A construção desse quadro institucional de propriedade privada condicionou-se à inter- relação de um conjunto de fatores que não se deu em outros países subsaarianos, como Somália, Lesotho, Ghana e Costa de Marfim, por exemplo. Em Botsuana, os interesses econômicos da elite governante coincidiram com a manutenção de um sistema jurídico que assegurasse o direito à propriedade privada; o medo da elite governante de ser substituída por outros interesses, isto é, de acabar como perdedora política, não se fez presente, visto a legitimidade do regime e a sua solidez institucional; as restrições institucionais que a sociedade Tswana impõe sobre a sua elite governante desde o período pré-colonial restringiu o espaço de ações e políticas econômicas nocivas à sociedade. A justaposição desses três fatores, ou inclusive o modo como eles interagiram, pode explicar por que instituições de propriedade privada

afloraram em Botsuana e não em outros países subsaarianos. Os agentes da mudança, representados pelos empresários políticos e econômicos tomadores de decisão das diversas organizações existentes na sociedade Tswana, perpetuaram, seguindo os seus próprios interesses, um ciclo virtuoso de boas instituições e um arcabouço institucional inclusivo. A influência da dependência da trajetória escolhida, conceito levantado pela Nova Economia Institucional, parece ter sido, portanto, positiva.

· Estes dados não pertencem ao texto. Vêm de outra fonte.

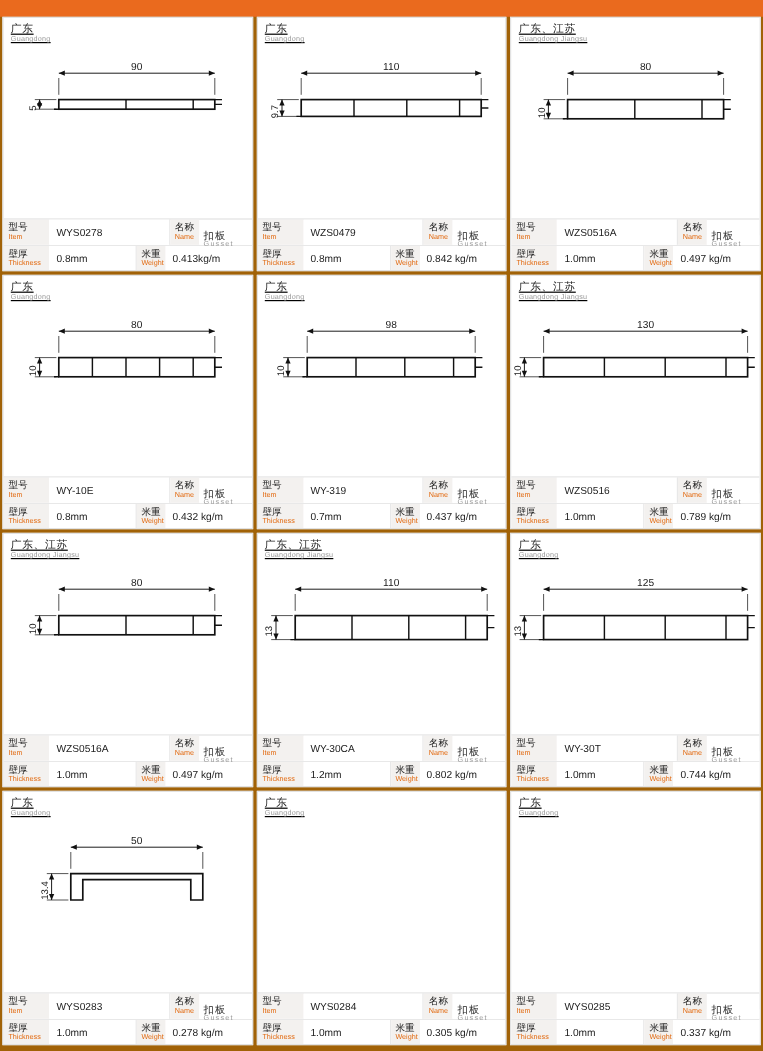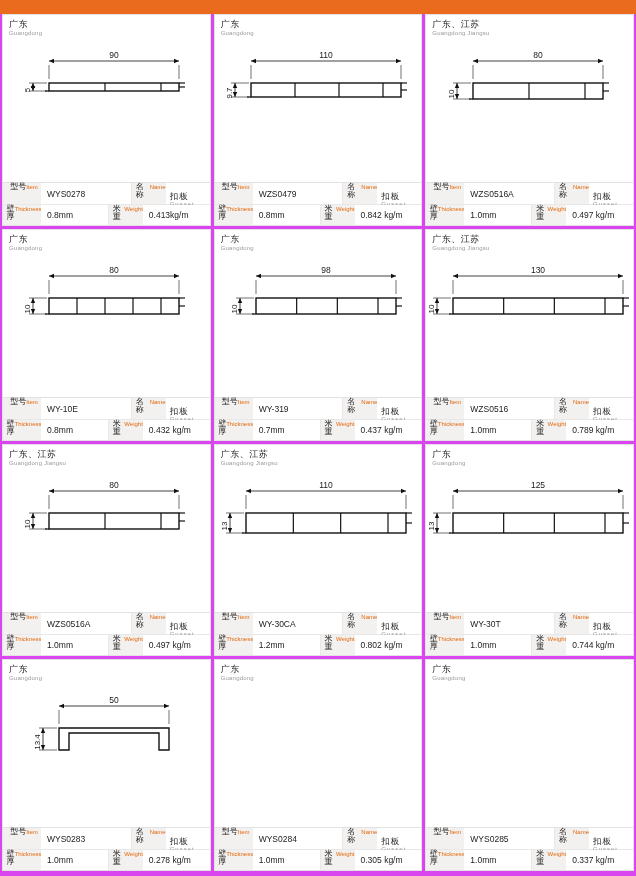--- a/index.html
+++ b/index.html
@@ -6,22 +6,23 @@
   html, body {
     margin: 0; padding: 0;
     width: 636px; height: 876px;
     background: #ffffff;
     font-family: "Liberation Sans", sans-serif;
   }
   #page {
     position: relative;
     width: 636px;
     height: 876px;
-    background: #d946ef;
+    background: #a16207;
     overflow: hidden;
+    text-decoration: underline;
   }
   .top-bar {
     height: 14px;
     background: #ea6a1e;
     width: 100%;
   }
   .grid {
     display: grid;
     grid-template-columns: repeat(3, 1fr);
     column-gap: 3px;
@@ -63,20 +64,21 @@
   .spec-row {
     display: flex;
     height: 21px;
     align-items: stretch;
   }
   .spec-row + .spec-row { border-top: 1px solid #e8e8e8; }
   .lbl {
     width: 38px;
     background: #f3f1ef;
     display: flex;
+    flex-direction: column;
     justify-content: center;
     align-items: flex-start;
     padding-left: 4px;
     line-height: 1;
   }
   .lbl .cn { font-size: 8px; color: #1a1a1a; }
   .lbl .en { font-size: 6px; color: #e2690f; margin-top: 1px; }
   .val {
     flex: 1;
     display: flex;
@@ -85,21 +87,21 @@
     font-size: 8.5px;
     color: #222;
     background: #fff;
   }
   .val.name {
     flex: 0 0 44px;
     padding-left: 4px;
     letter-spacing: 1px;
     margin-top: 13px;
   }
-  .lbl.name-lbl { width: 34px; }
+  .lbl.name-lbl { width: 24px; }
   .sep { width: 1px; background: #e8e8e8; }
   svg text {
     font-family: "Liberation Sans", sans-serif;
     fill: #1a1a1a;
   }
 </style>
 </head>
 <body>
 
 <div id="page">

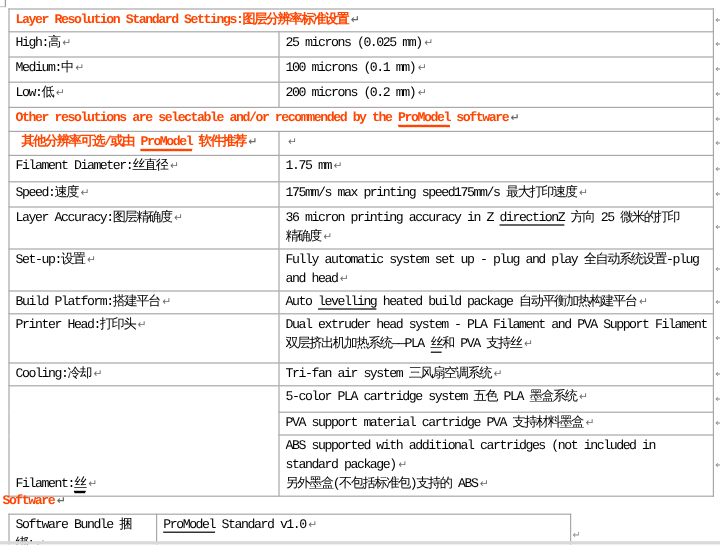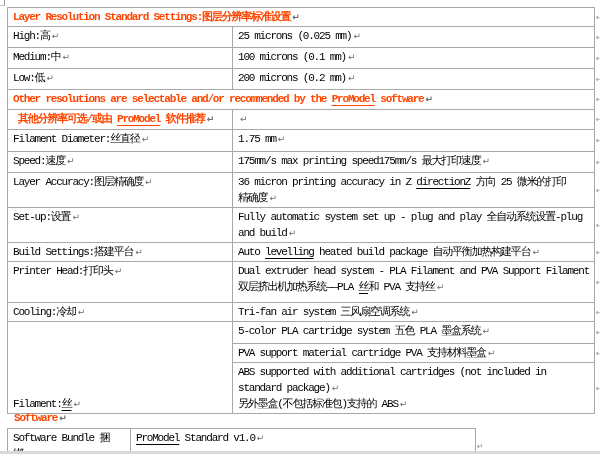--- a/index.html
+++ b/index.html
@@ -19,21 +19,21 @@
   .hdr{color:#FF4500;font-weight:bold;}
   .ln{white-space:nowrap;overflow:hidden;}
   .pilc{color:#6b6b6b;font-size:9px;letter-spacing:0;margin-left:2px;
         font-family:"DejaVu Sans",sans-serif;}
   .rowmark{color:#8d8d8d;font-size:8px;letter-spacing:0;font-family:"DejaVu Sans",sans-serif;}
   .wavy{text-decoration-line:underline;text-decoration-style:wavy;
         text-decoration-color:#ff2a2a;text-decoration-thickness:1px;text-underline-offset:3px;text-decoration:underline;}
   .ul{border-bottom:1px solid currentColor;}
   .indent{padding-left:10px;margin-top:33px;}
   .vbottom{vertical-align:bottom;}
-  .sw-head{position:absolute;left:14px;top:410px;margin:0;font-size:11px;line-height:16px;
+  .sw-head{position:absolute;left:2px;top:410px;margin:0;font-size:11px;line-height:16px;
            letter-spacing:-1.2px;font-weight:bold;color:#FF4500;}
   .page-edge{position:absolute;left:0;bottom:0;width:600px;height:3px;background:#d9d9d9;}
 </style>
 </head>
 <body>
 
 <div class="page">
 
   <div class="handle"></div>
 
@@ -103,27 +103,27 @@
         <div class="ln"><span>36 micron printing accuracy in Z </span><span class="wavy">directionZ</span><span> 方向 25 微米的打印</span></div>
         <div class="ln"><span>精确度</span><span class="pilc">↵</span></div>
       </td>
       <td class="mark-cell"><span class="rowmark">↵</span></td>
     </tr>
 
     <tr style="height:34px">
       <td><span>Set-up:设置</span><span class="pilc">↵</span></td>
       <td>
         <div class="ln"><span>Fully automatic system set up - plug and play 全自动系统设置-plug</span></div>
-        <div class="ln"><span>and build</span><span class="pilc">↵</span></div>
+        <div class="ln"><span>and head</span><span class="pilc">↵</span></div>
       </td>
       <td class="mark-cell"><span class="rowmark">↵</span></td>
     </tr>
 
     <tr style="height:19px">
-      <td><span>Build Settings:搭建平台</span><span class="pilc">↵</span></td>
+      <td><span>Build Platform:搭建平台</span><span class="pilc">↵</span></td>
       <td>
         <span>Auto </span><span class="wavy">levelling</span><span> heated build package 自动平衡加热构建平台</span><span class="pilc">↵</span>
       </td>
       <td class="mark-cell"><span class="rowmark">↵</span></td>
     </tr>
 
     <tr style="height:41px">
       <td><span>Printer Head:打印头</span><span class="pilc">↵</span></td>
       <td>
         <div class="ln"><span>Dual extruder head system - PLA Filament and PVA Support Filament</span></div>

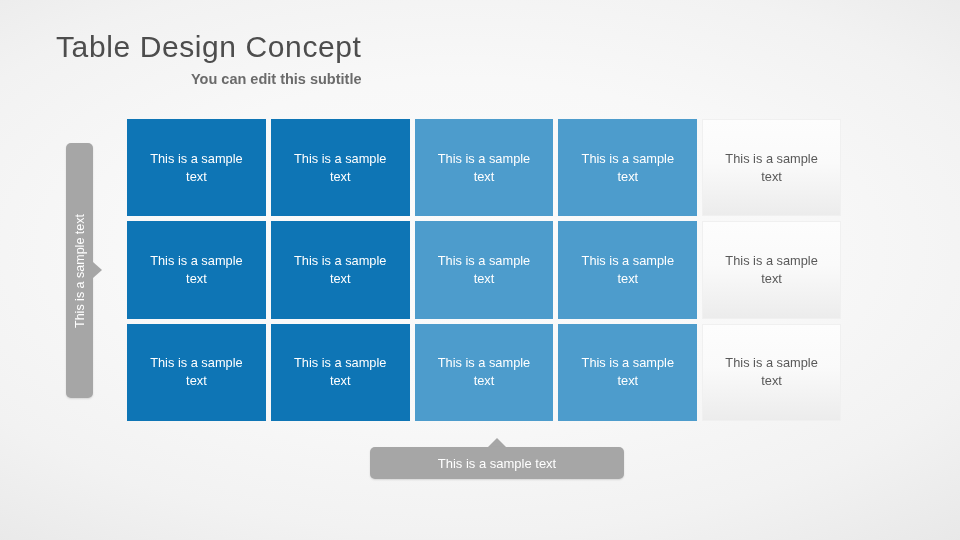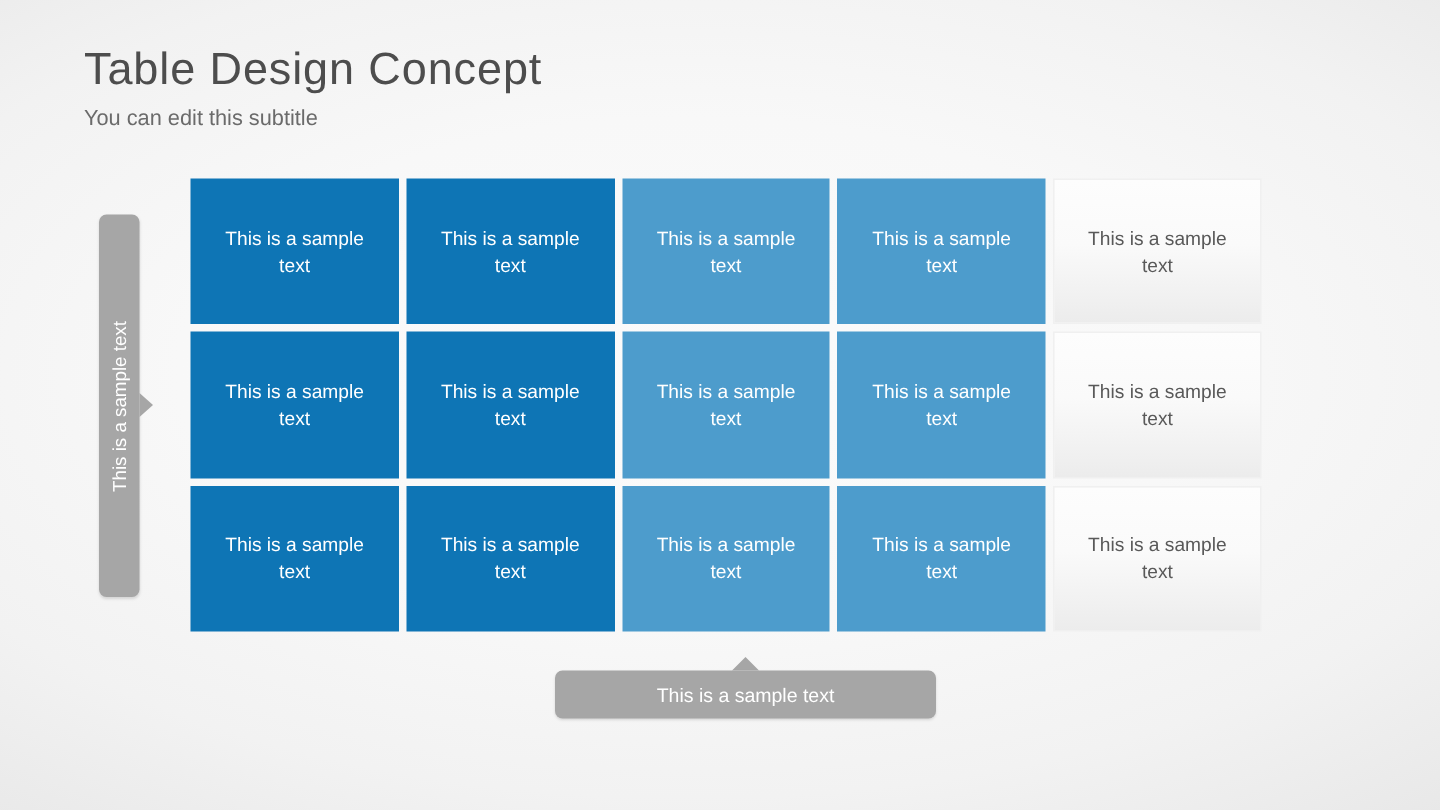--- a/index.html
+++ b/index.html
@@ -13,32 +13,33 @@
     font-family: "Liberation Sans", sans-serif;
     background: radial-gradient(ellipse 85% 75% at 48% 46%,
                 #fbfbfb 0%, #f8f8f8 42%, #f2f2f2 70%, #e6e6e6 100%);
   }
 
   
   .header {
     position: absolute;
     left: 56px;
     top: 28px;
+    text-align: right;
   }
   .title {
     font-size: 30px;
     font-weight: 400;
     color: #4d4d4d;
     letter-spacing: 0.6px;
     line-height: 38px;
     white-space: nowrap;
   }
   .subtitle {
     font-size: 14.5px;
-    font-weight: 400;
+    font-weight: 700;
     color: #6b6b6b;
     line-height: 20px;
     margin-top: 3px;
     white-space: nowrap;
   }
 
   
   .side-label {
     position: absolute;
     left: 66px;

O presente estudo sugere que boas instituições, que se traduziram em garantia da propriedade privada, no favorecimento da competição e da cooperação no mercado, na promoção de um conjunto de oportunidades que estabeleceu uma estrutura de incentivos em favor da promoção de atividades produtivas, em custos de transação baixos ao engajar-se em uma atividade econômica, em transparência e em uma boa política de governança no que diz respeito à administração dos diamantes, permitiram ao governo de Botsuana executar boas políticas sociais e econômicas, as quais foram determinantes para a redução da pobreza e para o crescimento. Assim, foi possível uma política monetária que logrou controlar a inflação, uma política fiscal que evitou uma escalada descontrolada dos gastos incentivada pela renda dos diamantes, o fornecimento de serviços sociais básicos para a população e de proteção social aos mais vulneráveis. Botsuana teria conseguido, assim, materializar os seus recursos naturais em crescimento, evitando qualquer maldição que por ventura os acompanhasse. A experiência de Botsuana consolida-se, portanto, como um exemplo a se ter em conta para a análise de alternativas que busquem reduzir a pobreza na África subsaariana.